Как-то поздней осенью иностранная комиссия СП СССР уговорила меня съездить в Румынию. Ехать туда мне не очень хотелось, знакомых там не было. Правда, в Бухаресте вышли несколько моих книг, и женщина из иностранной комиссии меня убеждала: румыны вас читают, любят и очень ждут. Та поездка доставила мне мало радости, разболелся зуб, пришлось его удалять, заплатив за это чуть ли не все мои командировочные. Принимали меня, правда, хорошо, хотя удивили при первой встрече вопросом, что я пишу — стихи или прозу? Это о многом мне сказало… Но всё же было у меня там несколько интересных встреч, завязались знакомства с румынскими писателями. Один из них, автор монографии о советской литературе, дал мне свою визитку, на которой была напечатана его фамилия — Утан. А фамилия тогдашнего генерального секретаря ООН была У Тан. Вернувшись в Гродно и встретившись у себя дома с Борисом Клейном, я рассказал ему о поездке и показал ту визитку. Борис удивился: «Ты встречался с У Таном?» Да, говорю, встречался, и он даже написал обо мне в своей книжке. Гость всё понял, мы посмеялись и он ушел.

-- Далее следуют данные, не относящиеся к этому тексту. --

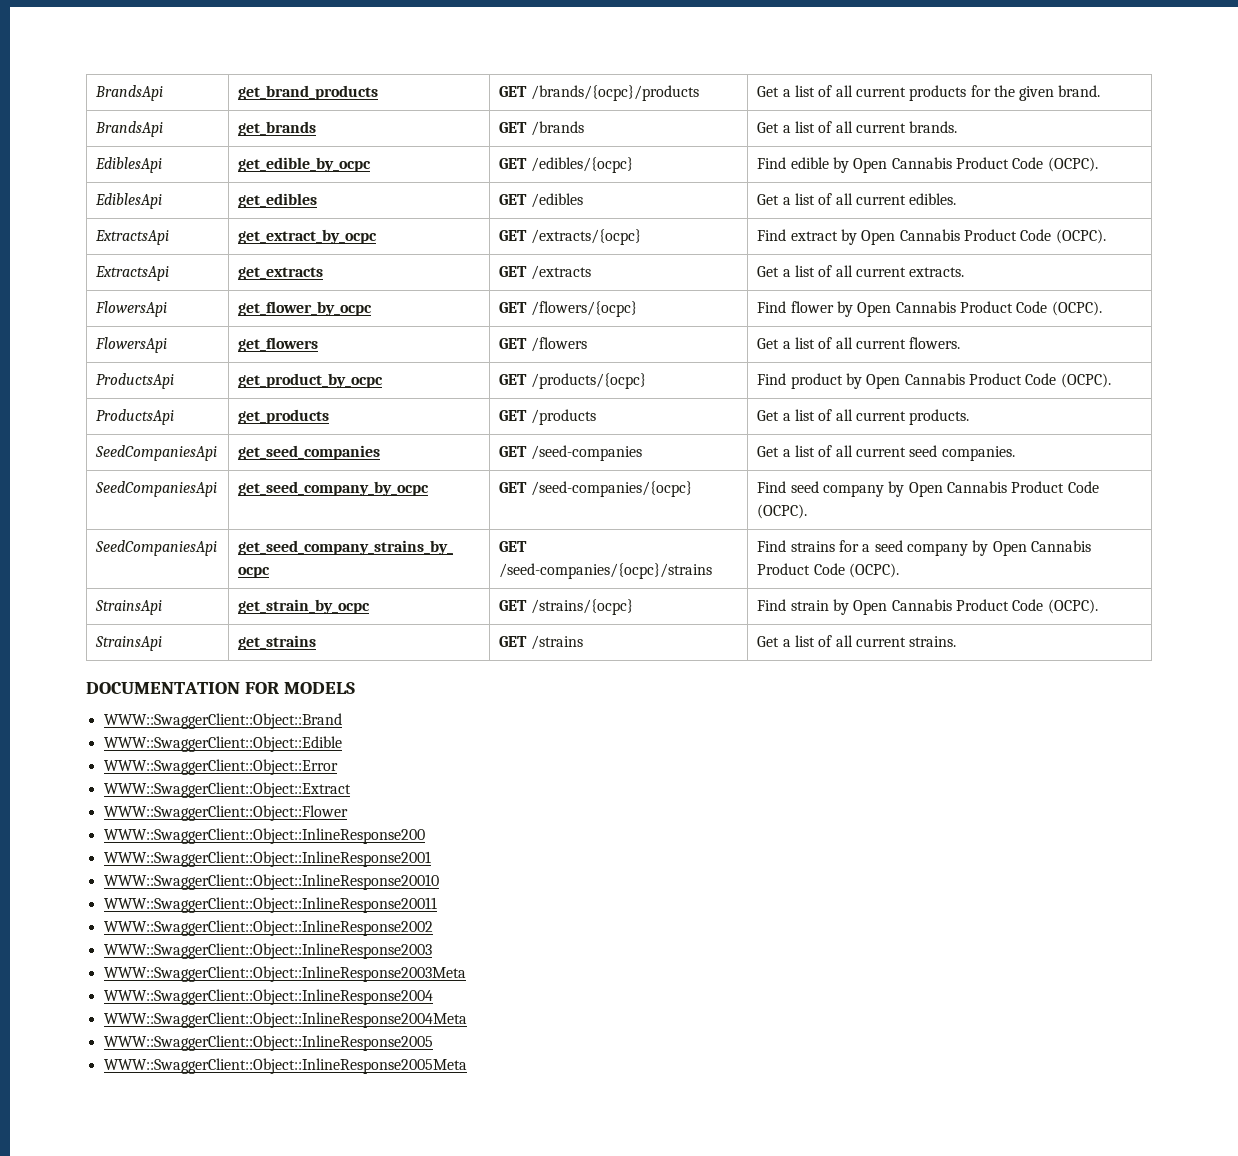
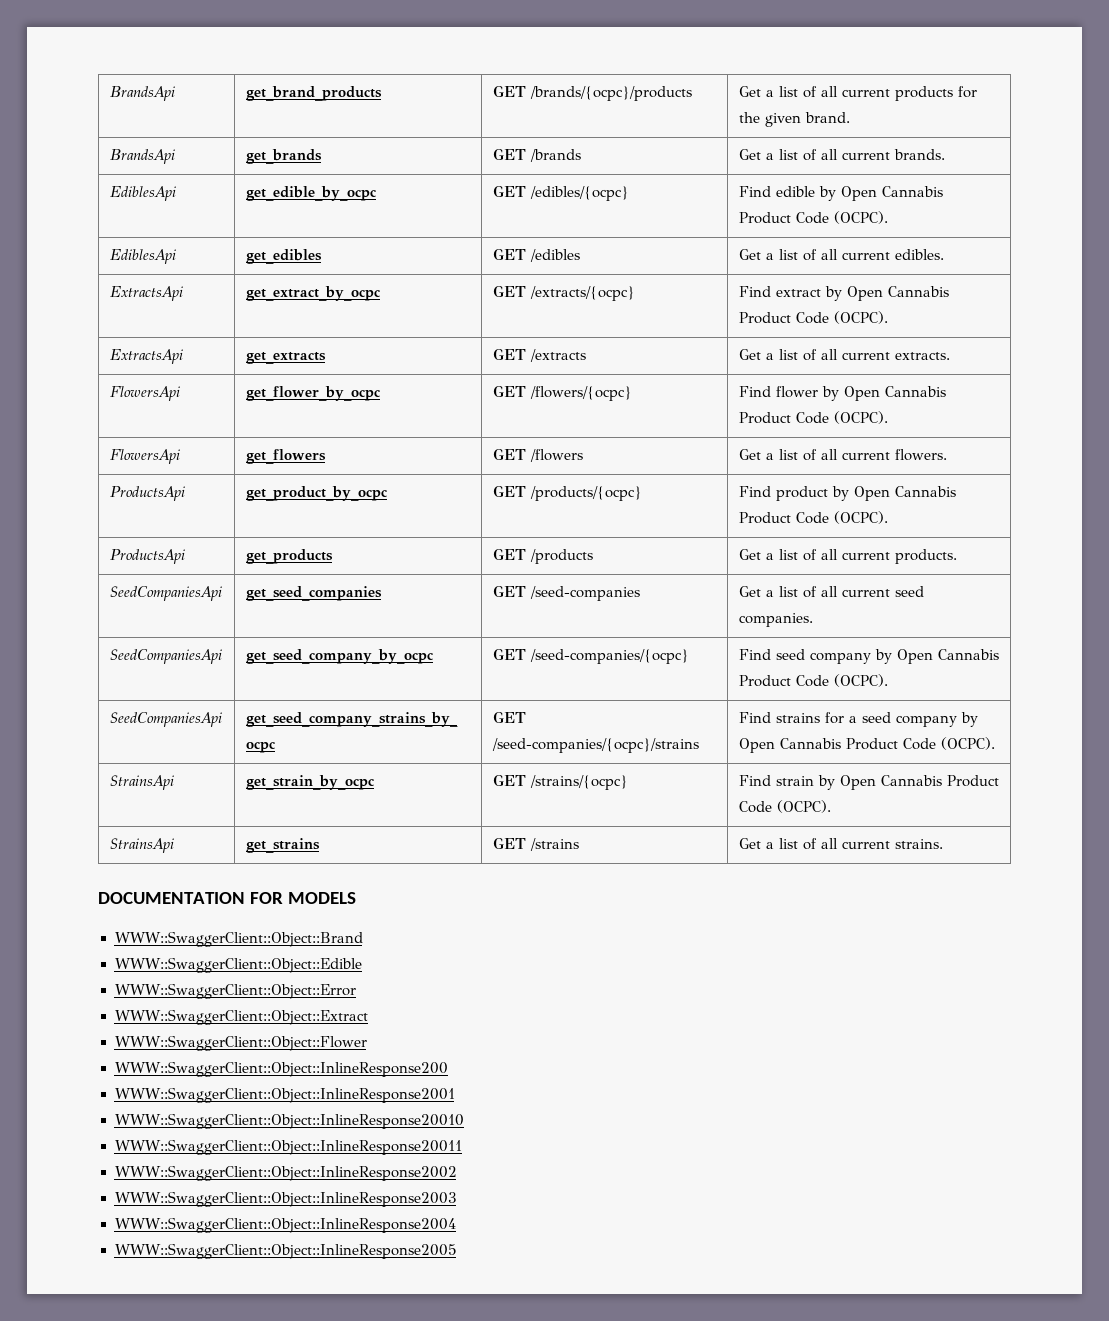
- WWW::SwaggerClient::Object::InlineResponse2003Meta
- WWW::SwaggerClient::Object::InlineResponse2004Meta
- WWW::SwaggerClient::Object::InlineResponse2005Meta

День спустя Гродно взбудоражили таинственные слухи насчет У Тана. Знакомый доктор интересуется, с кем я встречался в Румынии: «А что, и генсек ООН там был?» «Да нет, — говорю, — что ему там делать?» Звонит директор библиотеки: «Не могли бы вы назвать книги, которые написал У Тан? Тут понадобились, а найти не можем». Спрашиваю: «Кому понадобились?» — «Это не телефонный разговор…» Ага, понятно, кому!.. Мой разговор с Клейном они записали, но визитку-то не видели и подумали, что речь идет о нелегально привезенной книге. Значит, где-то под диваном у меня «жучок».[235]
После безрадостной истории с публикацией «Проклятой высоты» мои намерения и дальше разрабатывать военно-фронтовую тему стали угасать. Хотя я и видел в ней еще немало возможностей, и в голове выстраивались определенные планы; прикинув, как это будет встречено начальством и критикой, решил воздержаться. Задумался о партизанской теме. Тем более, что в ней виделись мне не менее интересные возможности, связанные прежде всего с моральной проблематикой. Здесь надо заметить, что как за фронтовую, так и за партизанскую тему я брался после всех. Когда другие уже много написали и о фронте, и о партизанах. Чтобы никому не перебегать дорогу, я старался скромно идти следом и подбирать то, что осталось.
Похоже, в стране махнули указующей рукой на экономику, промышленность, на дальнейший подъем сельского хозяйства и взялись за любимого конька — идеологию. По поводу идеологии проводились партийные пленумы всех уровней, пленумы творческих союзов; редакции и издательства укреплялись выпускниками ВПШ и Академии общественных наук. Невероятно раздулись штаты Главлита и обллитов, списки запрещенных тем и сведений достигли толщины телефонных справочников. В редакциях и издательствах главной фигурой стал цензор, который придирчиво щупал каждую строчку и, если что не так, докладывал наверх, дабы оперативно были сделаны оргвыводы. Пропагандистским аппаратом было найдено емкое и универсальное определение — идеологическая диверсия. Для ее выявления при каждом парткоме работала идеологическая комиссия, которая тоже выносила свой вердикт. Для начала во всех инстанциях провели кампанию по выявлению абстракционистов и борьбе с ними.
Однажды меня вызвали в обком, где первый секретарь Владимир Мицкевич, человек двухметрового роста, с квадратными скулами, спросил, знаю ли я, что такое абстракционизм. В меру моих знаний и понимания я попытался объяснить, что это такое, и сказал, что в литературе абстракционизма нет. «А Евтушенко?» — был задан вопрос. «Ну какой же Евтушенко абстракционист,[236] он самый что ни на есть социалистический реалист», — сказал я. «А ваш Карпюк?» — спросил Мицкевич. Это меня совсем удивило: «Карпюк — абстракционист?» Но, как в скором времени выяснилось, обкомовский босс вызывал меня вовсе не для того, чтобы выслушивать мои объяснения.
На собрании областного партактива Мицкевич стал громить московских «абстракционистов» Евтушенко и Вознесенского, присовокупив к ним и нищего Карпюка. Собрание потребовало от члена КПСС Карпюка признать свою вину, и тот высказался в том смысле, что толком не знает, что такое абстракционизм, — в чем же признаваться? Но в заключительном слове Мицкевич заявил, что, как все могли в этом убедиться, товарищ Карпюк — замаскированный абстракционист, хотя и не признается.